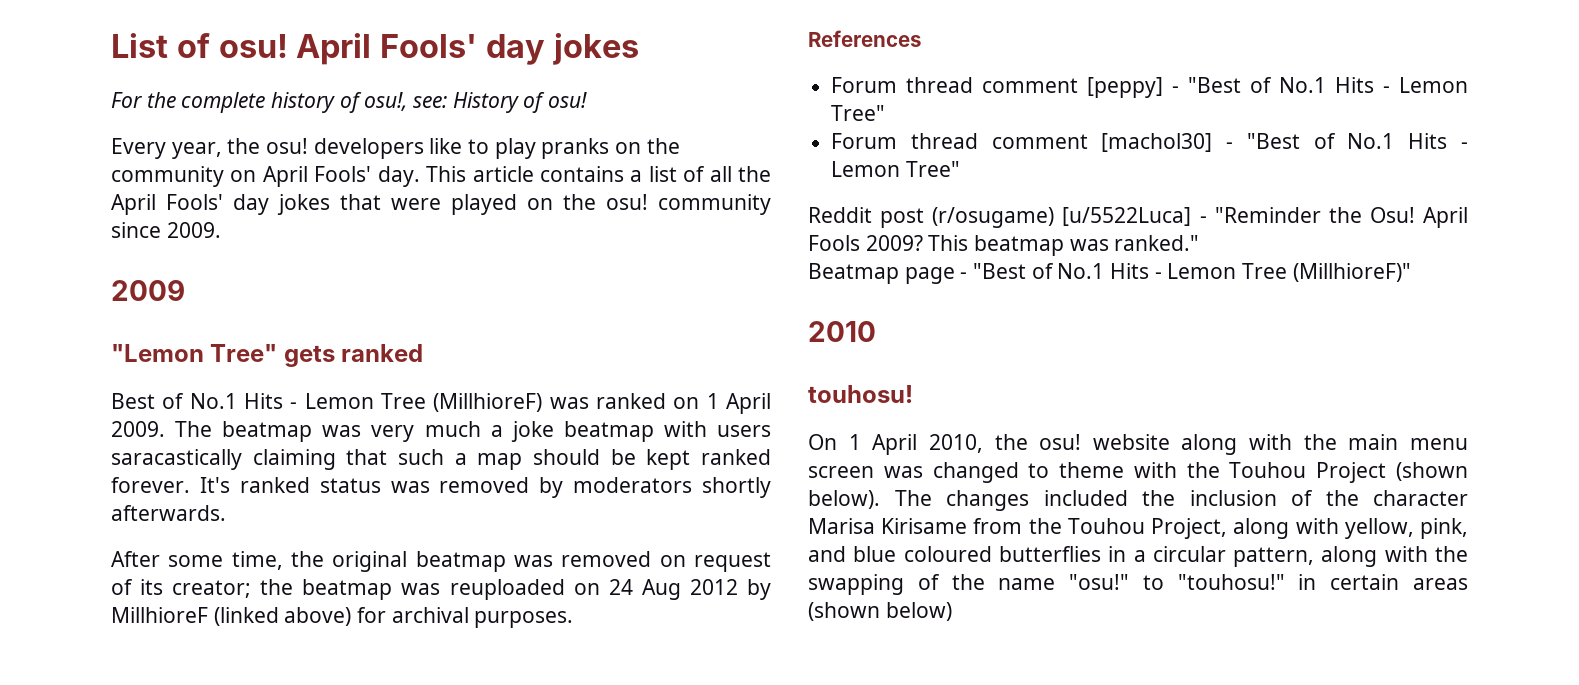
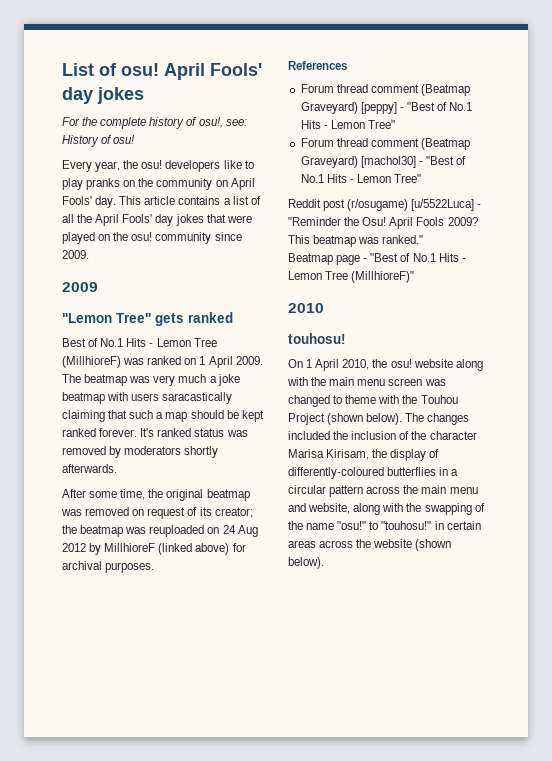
(1079, 85) none -> [420,84,470,96] [300,102,358,114] (Beatmap Graveyard)
(1088, 141) none -> [420,138,470,150] [300,156,358,168] (Beatmap Graveyard)
[881,518,1468,539] [808,546,1315,567] Kirisame from the Touhou Project, along with yellow, pink, and blue coloured butterflies in a circular pattern, -> [326,449,440,461] [288,467,459,479] [288,485,478,497] [288,503,351,514] Kirisam, the display of differently-coloured butterflies in a circular pattern across the main menu and website,
[808,602,952,621] (shown below) -> [319,539,452,551] [288,557,324,569] across the website (shown below).

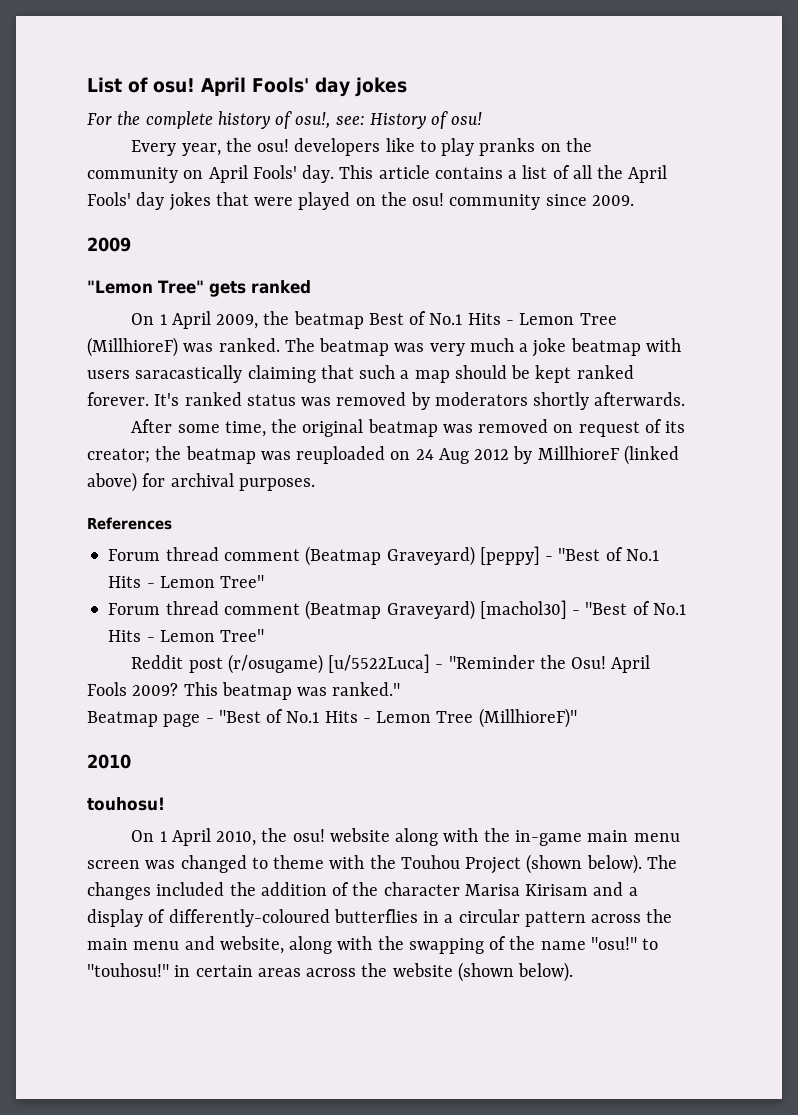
(233, 317) none -> [131,311,364,329] On 1 April 2009, the beatmap
[147,356,263,368] ranked on 1 April 2009. -> [218,338,280,352] ranked.
(327, 381) none -> [514,830,582,846] in-game
[351,431,397,440] inclusion -> [260,882,327,896] addition
[326,449,388,460] Kirisam, the -> [525,882,638,896] Kirisam and a

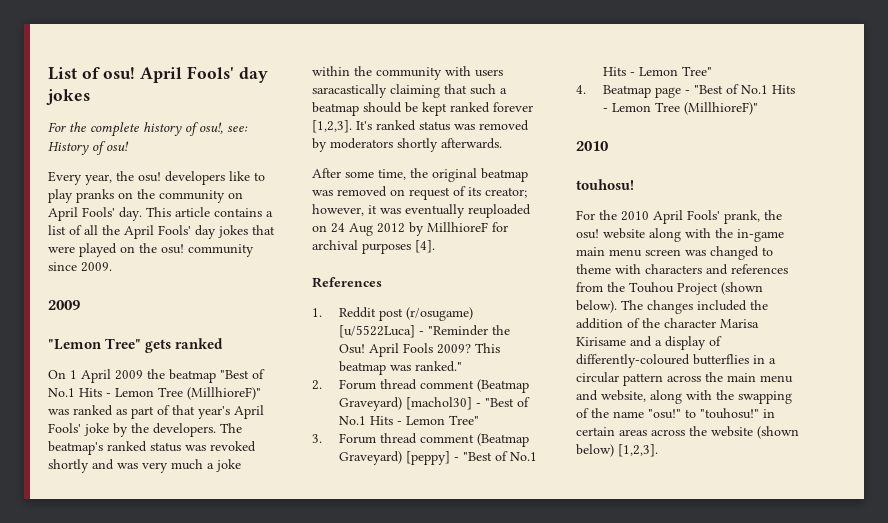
[216,311,617,329] [87,337,390,357] 2009, the beatmap Best of No.1 Hits - Lemon Tree (MillhioreF) was ranked. The beatmap -> [115,369,265,383] [48,387,261,400] [48,405,264,419] [48,423,242,437] [48,441,256,455] [48,459,114,473] 2009 the beatmap "Best of No.1 Hits - Lemon Tree (MillhioreF)" was ranked as part of that year's April Fools' joke by the developers. The beatmap's ranked status was revoked shortly and
[570,338,641,356] beatmap -> [312,66,442,80] within the community
[414,370,450,383] map -> [312,102,359,116] beatmap
[87,392,149,406] forever. -> [493,102,533,112] [312,120,352,133] forever [1,2,3].
[155,446,291,464] the beatmap was -> [312,204,465,218] however, it was eventually
[623,445,679,465] [87,472,315,492] [87,517,172,530] [108,546,659,566] [108,575,265,588] [108,600,686,620] [108,629,265,642] (linked above) for archival purposes. // References // Forum thread comment (Beatmap Graveyard) [peppy] - "Best of No.1 Hits - Lemon Tree" // Forum thread comment (Beatmap Graveyard) [machol30] - "Best of No.1 Hits - Lemon Tree" // -> [492,222,508,232] [312,240,435,254] [312,277,382,288] [312,308,322,317] for archival purposes [4]. // References // 1.
(401, 689) none -> [312,379,529,393] [338,397,530,411] [338,415,479,425] [312,433,529,447] [338,451,537,465] [602,66,712,76] [576,85,586,94] 2. Forum thread comment (Beatmap Graveyard) [machol30] - "Best of No.1 Hits - Lemon Tree" // 3. Forum thread comment (Beatmap Graveyard) [peppy] - "Best of No.1 Hits - Lemon Tree" // 4.
[131,828,257,846] On 1 April 2010, -> [576,210,760,224] For the 2010 April Fools' prank,
(365, 862) none -> [645,264,788,275] [576,282,603,292] characters and references from
[525,884,589,896] Kirisam -> [576,337,626,346] Kirisame
[518,962,574,982] below). -> [576,444,658,457] below) [1,2,3].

• ASSIGNMENT:
What is needed is an exact copy of the lines above from the one with "[881,518,1468,539] [808,546,1315,567] Kirisame" to the one with "[87,392,149,406] forever. ->", both ends kept, and nothing more; please leave the pictures out.

• THE ANSWER:
[881,518,1468,539] [808,546,1315,567] Kirisame from the Touhou Project, along with yellow, pink, and blue coloured butterflies in a circular pattern, -> [326,449,440,461] [288,467,459,479] [288,485,478,497] [288,503,351,514] Kirisam, the display of differently-coloured butterflies in a circular pattern across the main menu and website,
[808,602,952,621] (shown below) -> [319,539,452,551] [288,557,324,569] across the website (shown below).

(233, 317) none -> [131,311,364,329] On 1 April 2009, the beatmap
[147,356,263,368] ranked on 1 April 2009. -> [218,338,280,352] ranked.
(327, 381) none -> [514,830,582,846] in-game
[351,431,397,440] inclusion -> [260,882,327,896] addition
[326,449,388,460] Kirisam, the -> [525,882,638,896] Kirisam and a

[216,311,617,329] [87,337,390,357] 2009, the beatmap Best of No.1 Hits - Lemon Tree (MillhioreF) was ranked. The beatmap -> [115,369,265,383] [48,387,261,400] [48,405,264,419] [48,423,242,437] [48,441,256,455] [48,459,114,473] 2009 the beatmap "Best of No.1 Hits - Lemon Tree (MillhioreF)" was ranked as part of that year's April Fools' joke by the developers. The beatmap's ranked status was revoked shortly and
[570,338,641,356] beatmap -> [312,66,442,80] within the community
[414,370,450,383] map -> [312,102,359,116] beatmap
[87,392,149,406] forever. -> [493,102,533,112] [312,120,352,133] forever [1,2,3].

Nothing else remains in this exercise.